Donnerstag, 17. Mai 2007

Arthur Schopenhauer: Die Stachelschweine

Eine Gesellschaft Stachelschweine drängte sich an einem kalten Wintertage recht nahe zusammen, um durch die gegenseitige Wärme sich vor dem Erfrieren zu schützen. Jedoch bald empfanden sie die gegenseitigen Stacheln; welches sie dann wieder voneinander entfernte. Wann nun das Bedürfnis der Erwärmung sie wieder näher zusammenbrachte, wiederholte sich jenes zweite Übel; so daß sie zwischen beiden Leiden hinund hergeworfen wurden, bis sie eine mäßige Entfernung voneinander herausgefunden hatten, in der sie es am besten aushalten konnten. - So treibt das Bedürfnis der Gesellschaft aus der Leere und Monotonie des eigenen Innem entsprungen, die Menschen zueinander; aber ihre vielen widerwärtigen Eigenschaften und unerträglichen Fehler stoßen sie wieder voneinander ab.
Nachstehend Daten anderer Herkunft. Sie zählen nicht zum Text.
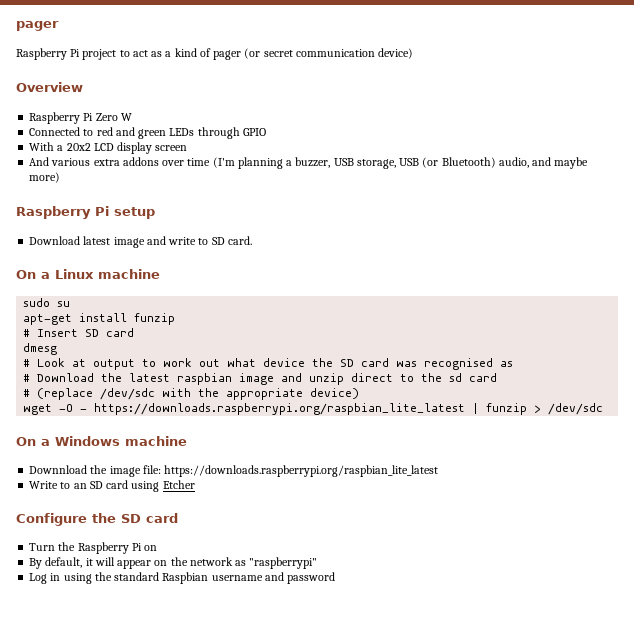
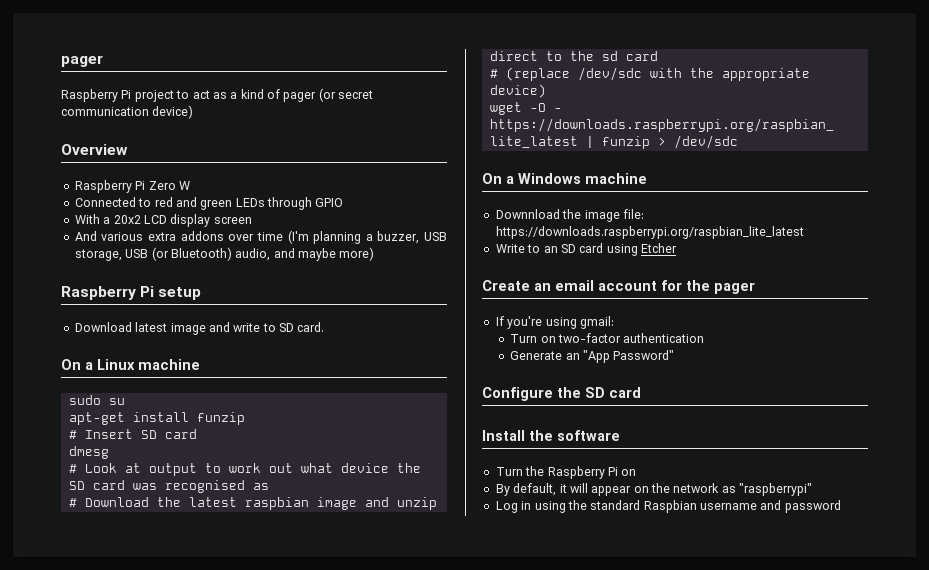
(195, 484) none -> [482,280,755,294] [495,316,614,329] [510,333,705,343] [510,350,675,363] // Create an email account for the pager // If you're using gmail: // Turn on two-factor authentication // Generate an "App Password"
(178, 518) none -> [482,430,620,441] // Install the software

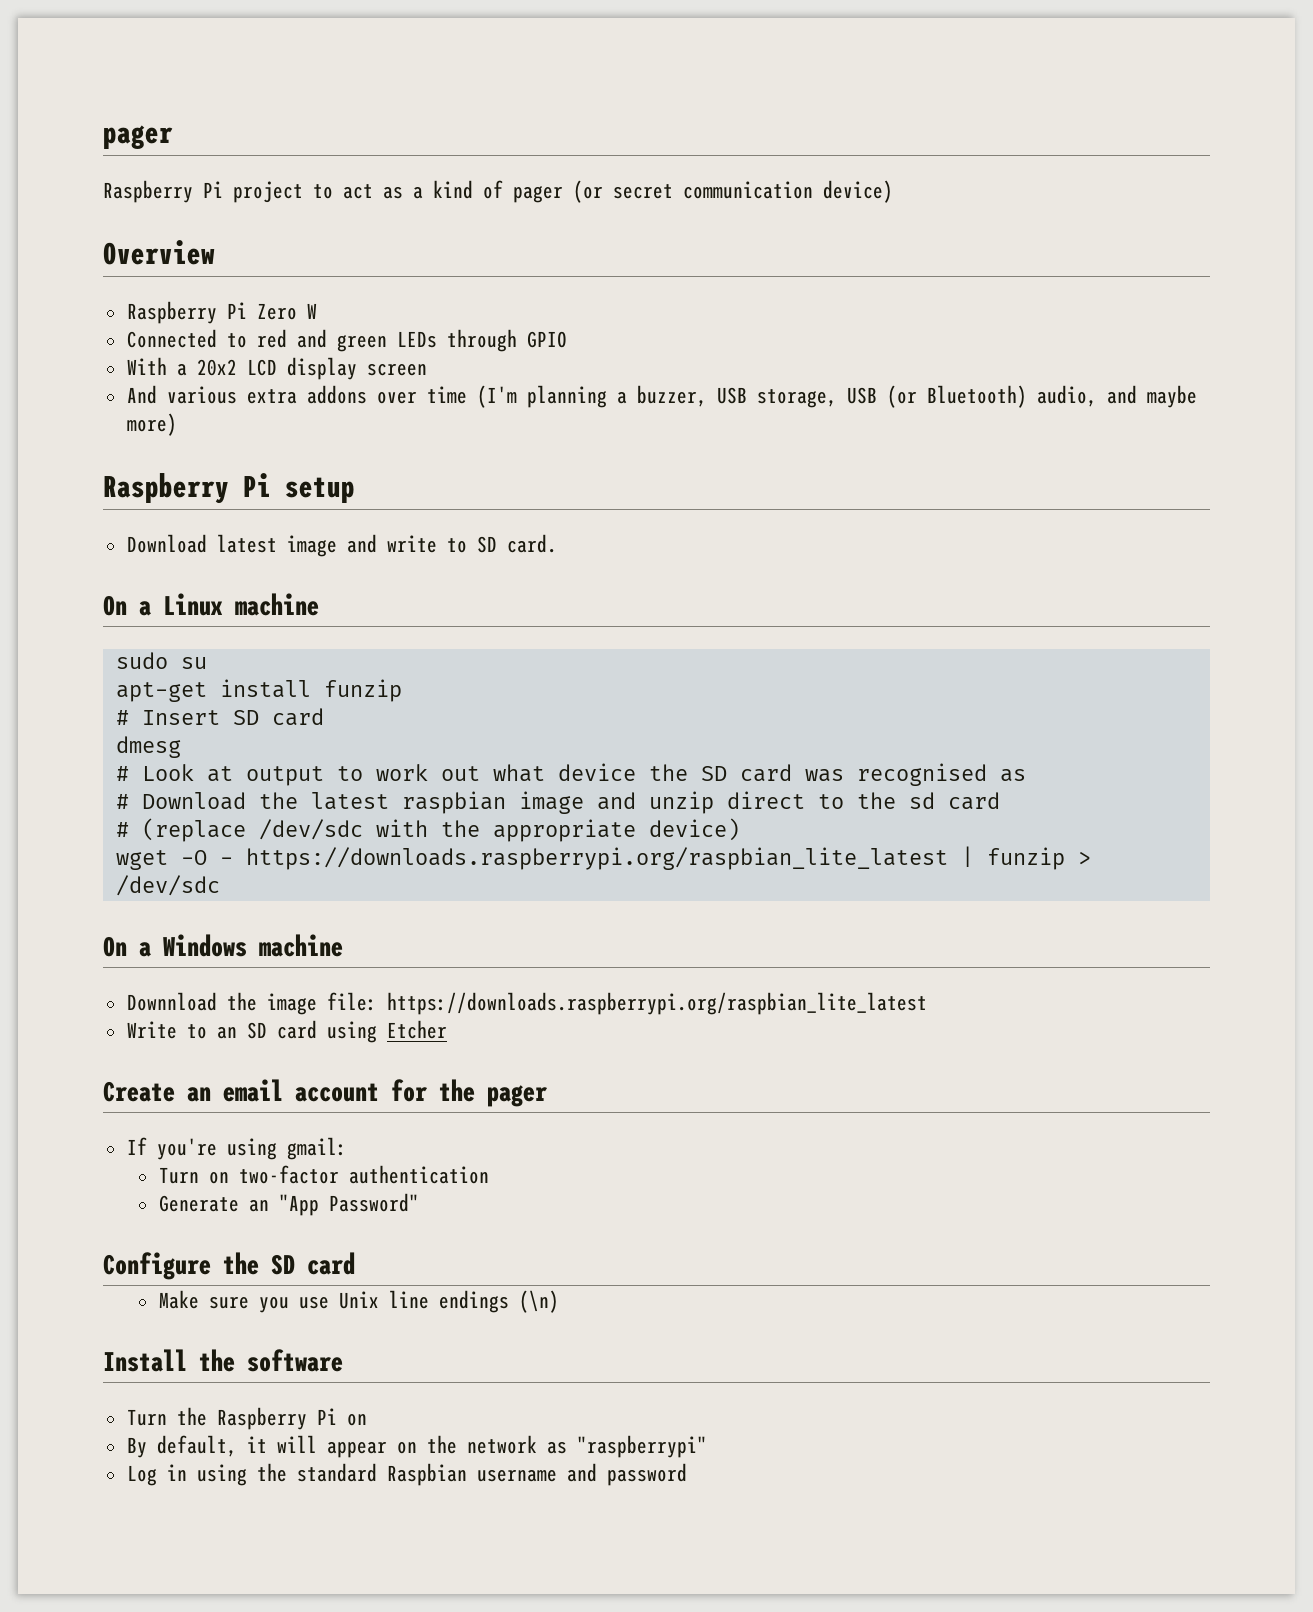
(641, 392) none -> [158,1290,559,1313] // Make sure you use Unix line endings (\n)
Die mittlere Entfernung, die sie endlich herausfinden und bei welcher ein Beisammensein bestehen kann, ist die Höflichkeit und feine Sitte.

Dem, der sich nicht in dieser Entfernung hält, ruft man in England zu: "Keep your distance!" (Wahre deinen Abstand!) - Vermöge derselben wird zwar das Bedürfnis gegenseitiger Erwärmung nur unvollkommen befriedigt, dafür aber der Stich der Stacheln nicht empfunden. - Wer jedoch viel eigene innere Wärme hat, bleibt lieber aus der Gesellschaft weg, um keine Beschwerde zu geben noch zu empfangen.